🤖 AI Summary
This work addresses the challenge of Byzantine resilience in decentralized optimization, where malicious nodes can send arbitrary messages that compromise algorithmic convergence. The authors propose GT-PD, the first method to achieve Byzantine robustness under a fully decentralized setting while preserving compatibility with doubly stochastic mixing structures. GT-PD integrates self-centered projection clipping, a probabilistic edge-dropping mechanism based on dual-metric trust scores, and a leaky integrator to effectively suppress the accumulation of tracking errors. Experimental results on MNIST demonstrate that GT-PD consistently outperforms existing approaches against various attacks; notably, GT-PD-L improves accuracy by up to 4.3 percentage points over coordinate-wise trimmed mean and achieves linear convergence when Byzantine nodes are completely isolated.
📝 Abstract
We study distributed optimization over networks with Byzantine agents that may send arbitrary adversarial messages. We propose \emph{Gradient Tracking with Probabilistic Edge Dropout} (GT-PD), a stochastic gradient tracking method that preserves the convergence properties of gradient tracking under adversarial communication. GT-PD combines two complementary defense layers: a universal self-centered projection that clips each incoming message to a ball of radius $τ$ around the receiving agent, and a fully decentralized probabilistic dropout rule driven by a dual-metric trust score in the decision and tracking channels.

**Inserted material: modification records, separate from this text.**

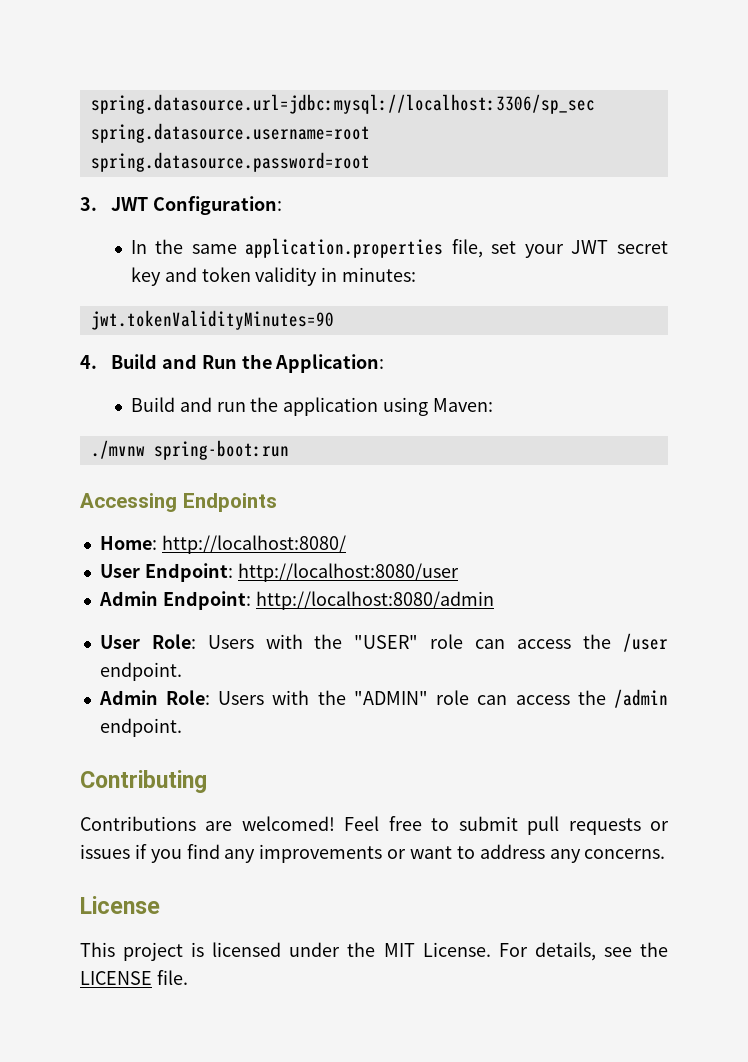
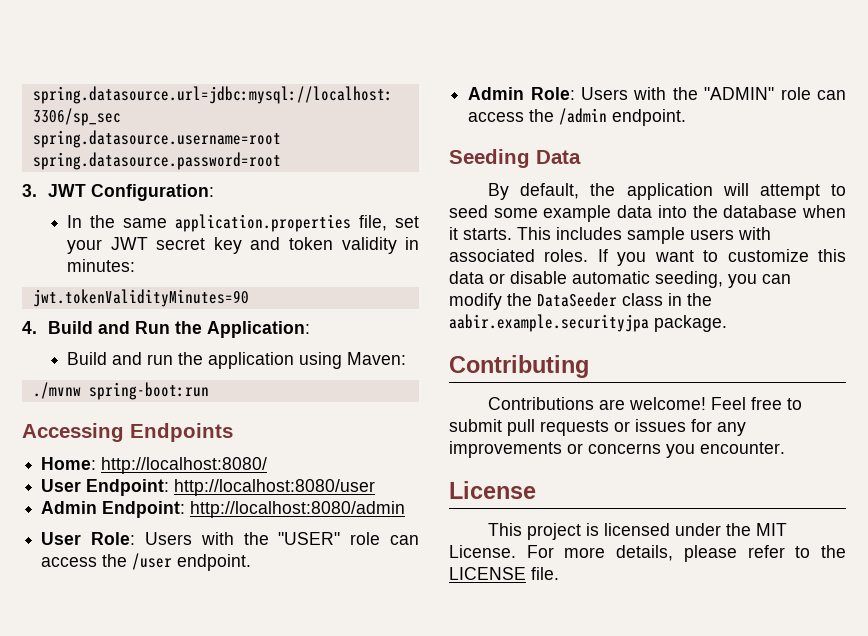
+ Seeding Data
+ By default, the application will attempt to seed some example data into the database when it starts. This includes sample users with associated roles. If you want to customize this data or disable automatic seeding, you can modify the DataSeeder class in the aabir.example.securityjpa package.
- Contributions are welcomed!
+ Contributions are welcome!
- Feel free to submit pull requests or issues if you find any improvements or want to address any concerns.
+ Feel free to submit pull requests or issues for any improvements or concerns you encounter.
- For details, see the LICENSE file.
+ For more details, please refer to the LICENSE file.

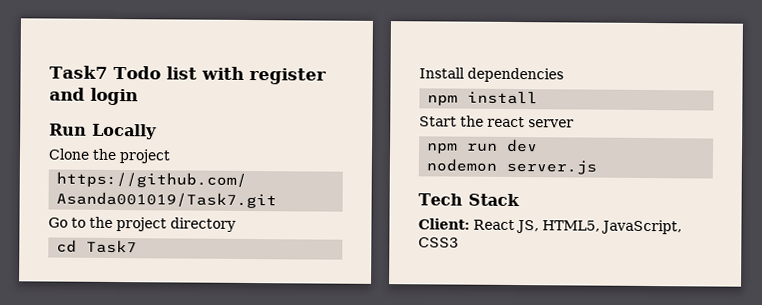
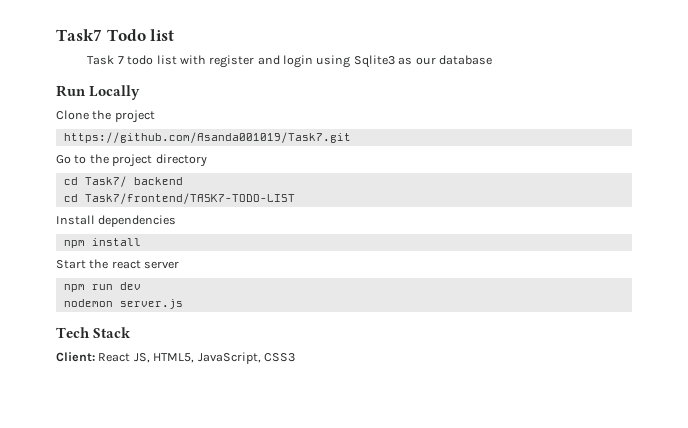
- Task7 Todo list with register and login
+ Task7 Todo list
+ Task 7 todo list with register and login using Sqlite3 as our database
- cd Task7
+ cd Task7/ backend
+ cd Task7/frontend/TASK7-TODO-LIST

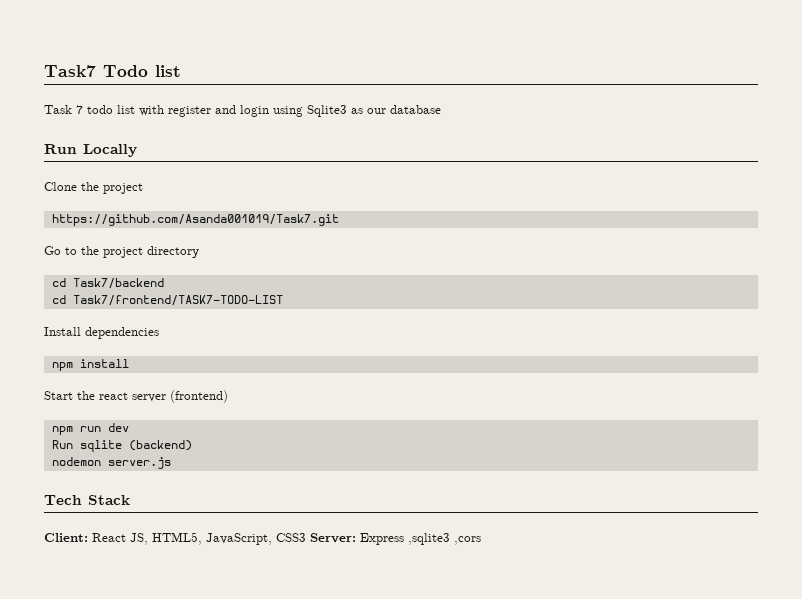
- cd Task7/ backend
+ cd Task7/backend
- Start the react server
+ Start the react server (frontend)
+ Run sqlite (backend)
- Client: React JS, HTML5, JavaScript, CSS3
+ Client: React JS, HTML5, JavaScript, CSS3 Server: Express ,sqlite3 ,cors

This design bounds adversarial perturbations while preserving the doubly stochastic mixing structure, a property often lost under robust aggregation in decentralized settings. Under complete Byzantine isolation ($p_b=0$), GT-PD converges linearly to a neighborhood determined solely by stochastic gradient variance. For partial isolation ($p_b>0$), we introduce \emph{Gradient Tracking with Probabilistic Edge Dropout and Leaky Integration} (GT-PD-L), which uses a leaky integrator to control the accumulation of tracking errors caused by persistent perturbations and achieves linear convergence to a bounded neighborhood determined by the stochastic variance and the clipping-to-leak ratio. We further show that under two-tier dropout with $p_h=1$, isolating Byzantine agents introduces no additional variance into the honest consensus dynamics. Experiments on MNIST under Sign Flip, ALIE, and Inner Product Manipulation attacks show that GT-PD-L outperforms coordinate-wise trimmed mean by up to 4.3 percentage points under stealth attacks.